In the Gospel of John we often find stories which are not to be found in the Synoptic Gospels. And even though we know that John’s Gospel is considered to have been written later than the others we should not give in to the temptation to think that this old man John has made the story up.
All of the Gospel writers were confronted with such a great mass of written and oral material about the public ministry of Jesus that they had to be very selective in what they included. What the Evangelists have done is to take the incidents that they regard to be the most important and included them in their Gospel and so ensure that they would be handed down from generation to generation.
You will have noticed that Matthew, Mark and Luke have many similar accounts of specific incidents from the life of Jesus. It is considered by scholars that they used a common source which is now lost; a sort of first draft of the life of Jesus written or put together at an earlier date.
But John does not seem to use this document and his Gospel differs markedly from the others. He takes the long view and his Gospel is the outcome of considered reflection over very many years. It is not that he made up those incidents that are not recorded in the other Gospels but rather that he sees the significance of particular miracles that the Synoptic writers passed over.
In fact, John stresses only seven miracles or ‘signs’ as he calls them. And each of these miracles has an important lesson to teach us. The healing presented to us in today’s liturgy is that of the man born blind which takes place at the Pool of Siloam. And the lesson we are being taught is that besides our ordinary sight there is another kind of sight, that of seeing the truth of the Gospel.

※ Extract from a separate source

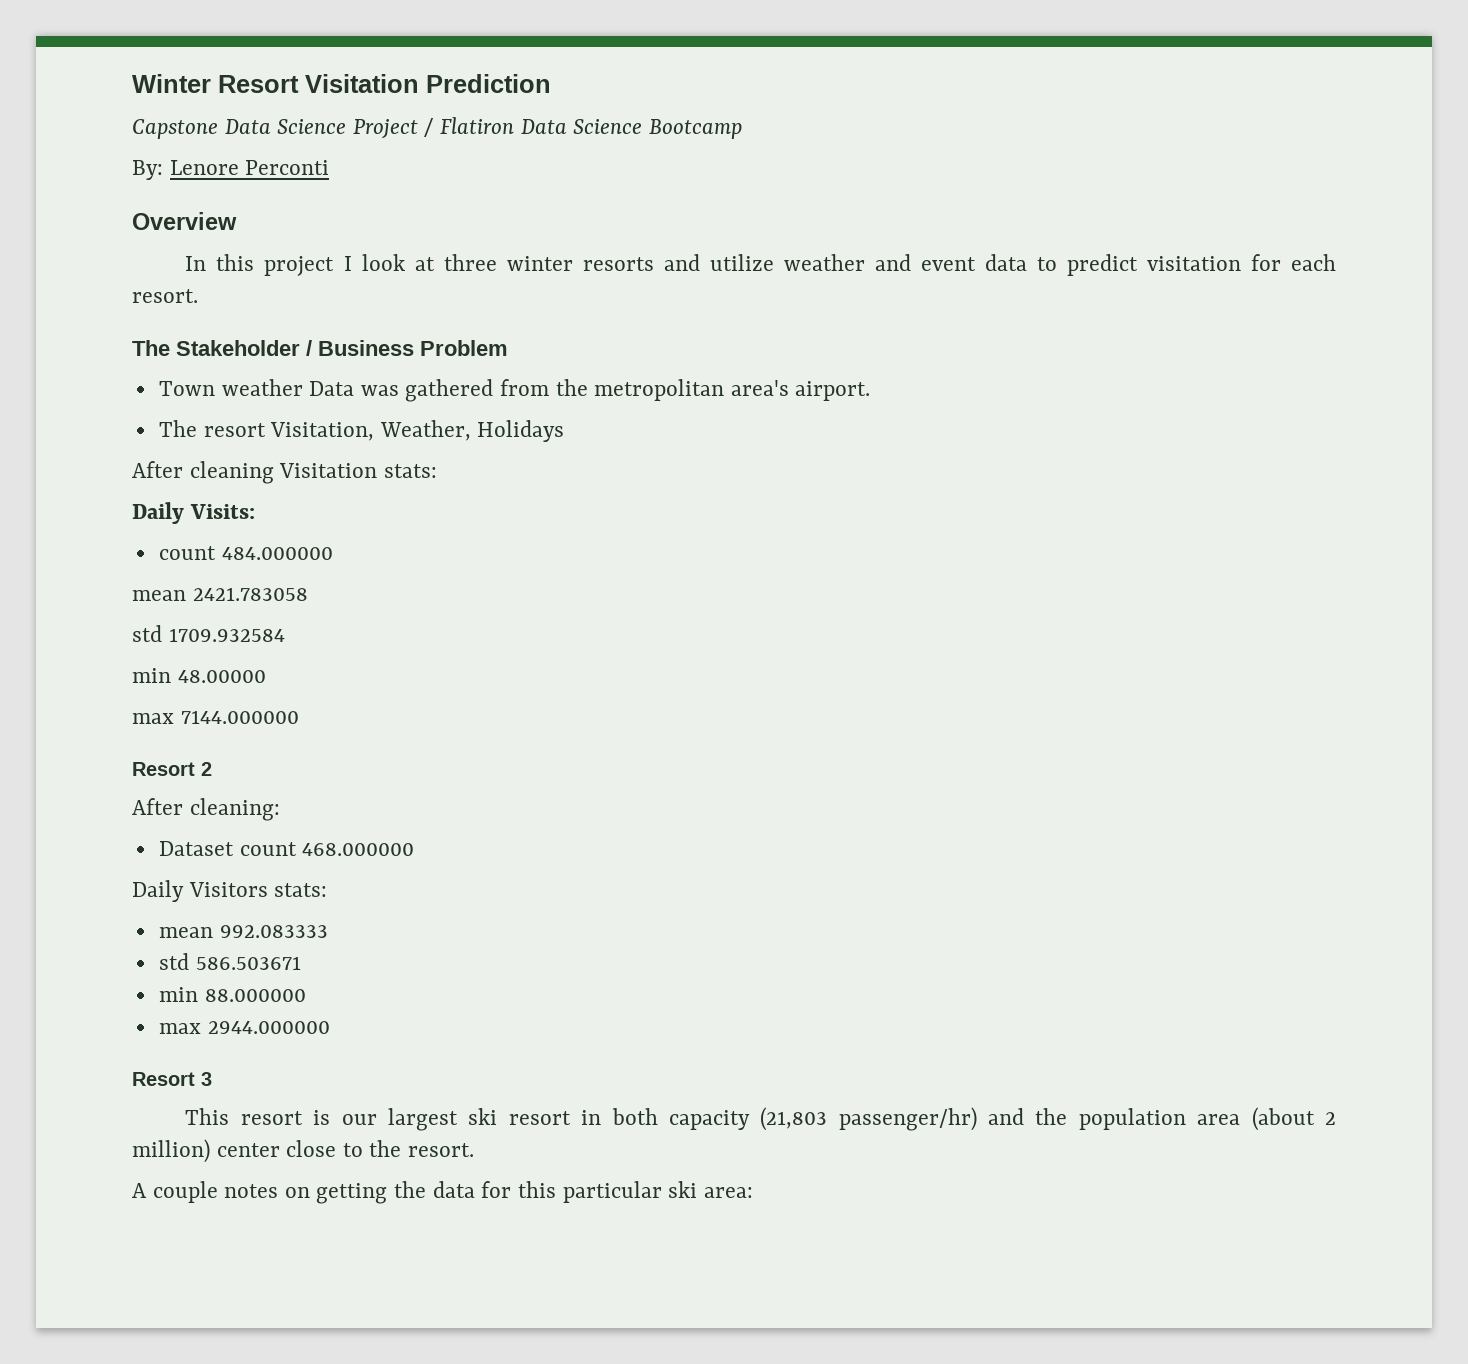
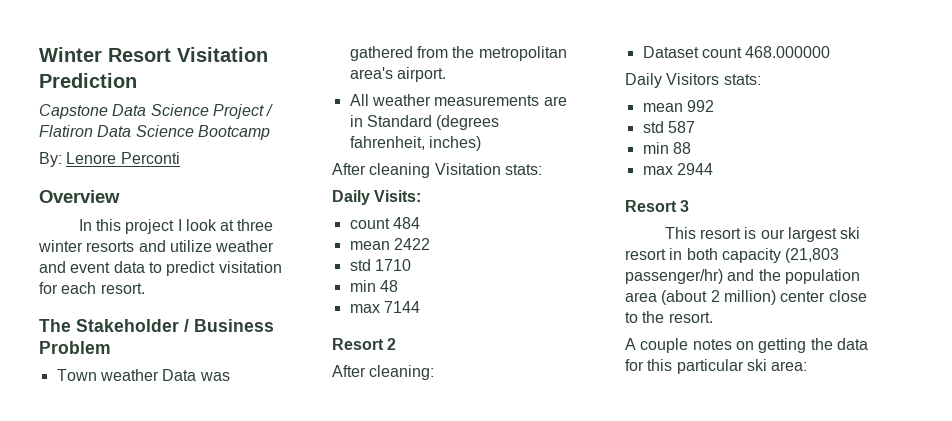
[158,420,565,442] The resort Visitation, Weather, Holidays -> [349,94,567,106] [349,115,500,130] [349,136,481,151] All weather measurements are in Standard (degrees fahrenheit, inches)
[221,547,333,560] [132,587,308,601] [132,625,285,642] [132,668,266,683] [132,710,299,724] 484.000000 // mean 2421.783058 // std 1709.932584 // min 48.00000 // max 7144.000000 -> [392,217,420,229] [349,238,430,250] [349,259,411,271] [349,280,398,292] [349,301,420,313] 484 // mean 2422 // std 1710 // min 48 // max 7144
[219,925,328,938] [158,953,301,970] [158,987,306,1002] [158,1021,330,1034] 992.083333 // std 586.503671 // min 88.000000 // max 2944.000000 -> [686,100,714,112] [642,121,695,133] [642,142,691,154] [642,163,713,175] 992 // std 587 // min 88 // max 2944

This particular miracle is about light and darkness. The man had lived in darkness all his life but through healing he comes into the light in two senses: literally, since his sight was restored; and spiritually, since he was given the gift of faith. Of course, it is this gift of faith which concerns us most of all.
After the healing there follows a series of interrogations during which the scepticism of the Pharisees only increases while the faith of the blind man develops and strengthens.
First, he claims that Jesus is a prophet, then he states that he is from God and finally when faced with Jesus once more he declares his faith in him as the Son of Man and kneels down and worships him.
They say that people who have lost, or never had, one human faculty often more acutely develop one or more of the others. This man was born blind but he is certainly not dumb. He is extremely fluent in his speech and, despite a presumed lack of education, he is clever enough to trounce the supposedly learned Pharisees and expose their plan to entrap Jesus.
He is also quite bold and forthright in his speech. Nowhere else in the Gospels do you read of a poor person speaking to those in authority in the way that this blind man does. It is clear to him that Jesus is good and truthful and that these supposedly religious men are nothing but hypocrites. They pretend to look for the truth but when he gives it to them they cannot accept it. At first, they insult him and finally chase him away.
Despite his boldness towards the Pharisees this blind man is revealed to be quite humble and not without self-knowledge. Three times he confesses his ignorance: once to the people, once to the Pharisees and finally once to Jesus. As we have seen, each of these confessions of ignorance is followed by a profession of faith.
We are being subtly told that it is only when we honestly admit our ignorance that faith can find its way into our lives.
After being driven away by the Pharisees our blind man eventually encounters Jesus once again. But actually, it is Jesus who seeks him out and who then asks him if he believes in the Son of Man. The blind man says, ‘Tell me who he is so that I may believe in him.’ Jesus replies, ‘You are looking at him.’
Notice the wonderful use of the senses in this brief but extremely significant exchange. This man who has been blind all his life and who has had to rely heavily on speech and hearing says, ‘Tell me who he is.’ Jesus who has given him sight tells invites him to use it and says, ‘You are looking at him.’
In the early history of the Church this miracle was thought of very highly. It was often depicted in the paintings on the walls of the Catacombs and the three-fold interrogation was taken up and used in the Baptismal Liturgy where adults were put through three scrutinies. During the last of these this very Gospel was read to the Catechumens finishing at the line, Yes, Lord I do believe.
This magnificent story tells us that light triumphs over darkness, truth over untruth, faith over disbelief. It also tells us that while physical blindness is certainly a terrible affliction how much worse an affliction is that of spiritual blindness.
This miracle tells us that admission of ignorance can open the door to knowledge of God. It tells us that the poor and the afflicted frequently have far more insight than the religious elite. It tells us that Christ the Light of the World wants to enlighten the lives of each one of us.
In our language we speak of sight and insight. We see by ordinary physical sight the things around us, even though to call this ordinary could hardly be correct since sight is in itself one of the most extraordinary aspects of creation.
But with insight we see at quite another level, we come to a realisation, we make connections that are not immediately apparent. There is a moment when the real truth of something dawns on us, the moment of insight.
But if we go one step deeper even than so-called ‘ordinary’ insight we recognise the moment of coming to faith. I am certain that almost everyone here has experienced such a moment which is something much deeper even than insight.
It is the moment when we came to realise that God exists, that he is the author and sustainer of all creation, and that Jesus is his Son and our Saviour.
And that the only appropriate thing for us to in the face of this realisation is to do just what that blind man did: kneel down and worship him.